Inflation, où es-tu? La Banque nationale a beau la chercher, elle ne la trouve pas. Elle ne la trouve tellement pas qu’elle a même dû abaisser ses prévisions de hausse des prix pour ces deux prochaines années dans sa dernière “appréciation de la situation économique et monétaire” publiée ce jeudi 14 mars. Pour résumer, les prix baisseront encore cette année (-0,2%). Ils se redresseront certes l’an prochain, mais dans une marge si minime (+0,2%) que cela ne vaut même pas la peine d’en parler…

Une banque centrale ne détermine certes pas les taux de rendement des emprunts de longue durée (obligations de la Confédération, (etc.), mais les conditions qu’elle pose exerce mécaniquement un effet sur cette partie du marché de l’argent.
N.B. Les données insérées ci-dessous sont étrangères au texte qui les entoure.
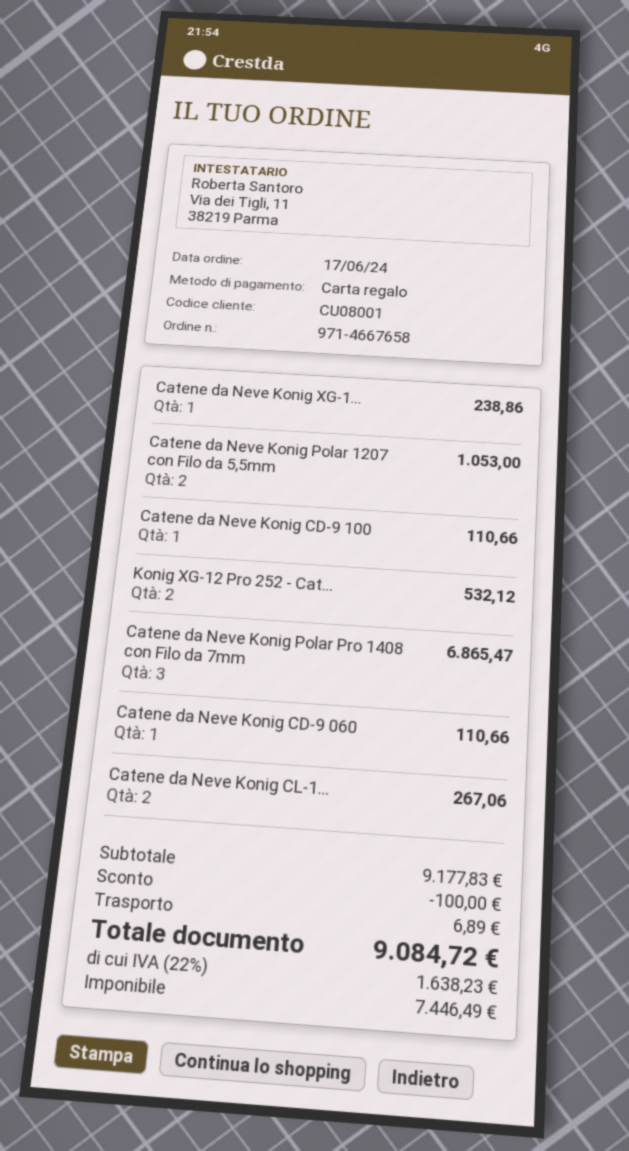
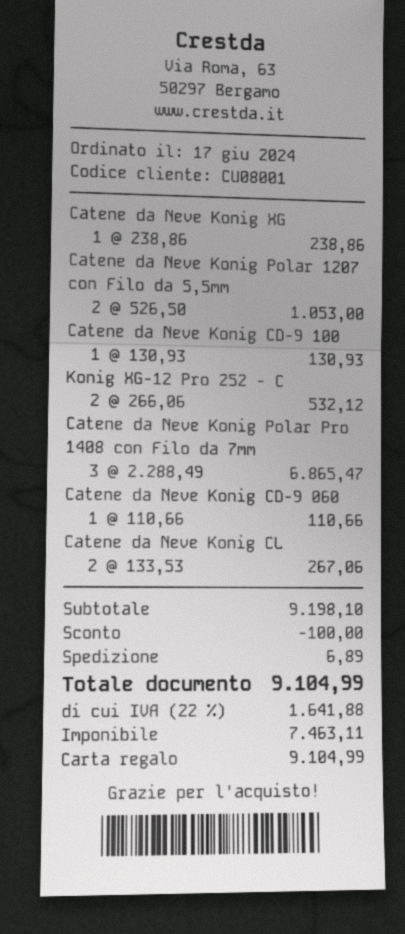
Catene da Neve Konig CD-9 100: 1 for 110.66 -> 1 for 130.93
subtotal: 9177.83 -> 9198.10
net: 7446.49 -> 7463.11
tax: 22% = 1638.23 -> 22% = 1641.88
total: 9084.72 -> 9104.99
Aussi, l’absence de perspective nette de reprise de l’inflation maintient, et pour un, voire deux ans encore en absence de crise aiguë de la zone euro, les taux longs à des niveaux fort bas.

Bref, ce sont tous ces propriétaires immobiliers, qui se sont précipités sur les prêts hypothécaires à dix ans à des taux “historiquement bas”, voisins de 2,2 à 2,4% en moyenne, qui se retrouvent pris au piège de leurs contrats. Pensant se couvrir contre une hausse brutale du loyer de l’argent, c’est une mauvaise surprise qui les attend: celle d’être scotchés à des prêts finalement pas si bon marché que cela alors que le coût d’un emprunt à plus court terme – certes plus risqué – reste désespérément au plancher.

Moralité: il vaut toujours la peine d’attendre encore un peu. Quitte à se mordre les doigts au cas où un événement inattendu rendrait obsolète tout ce qui précède.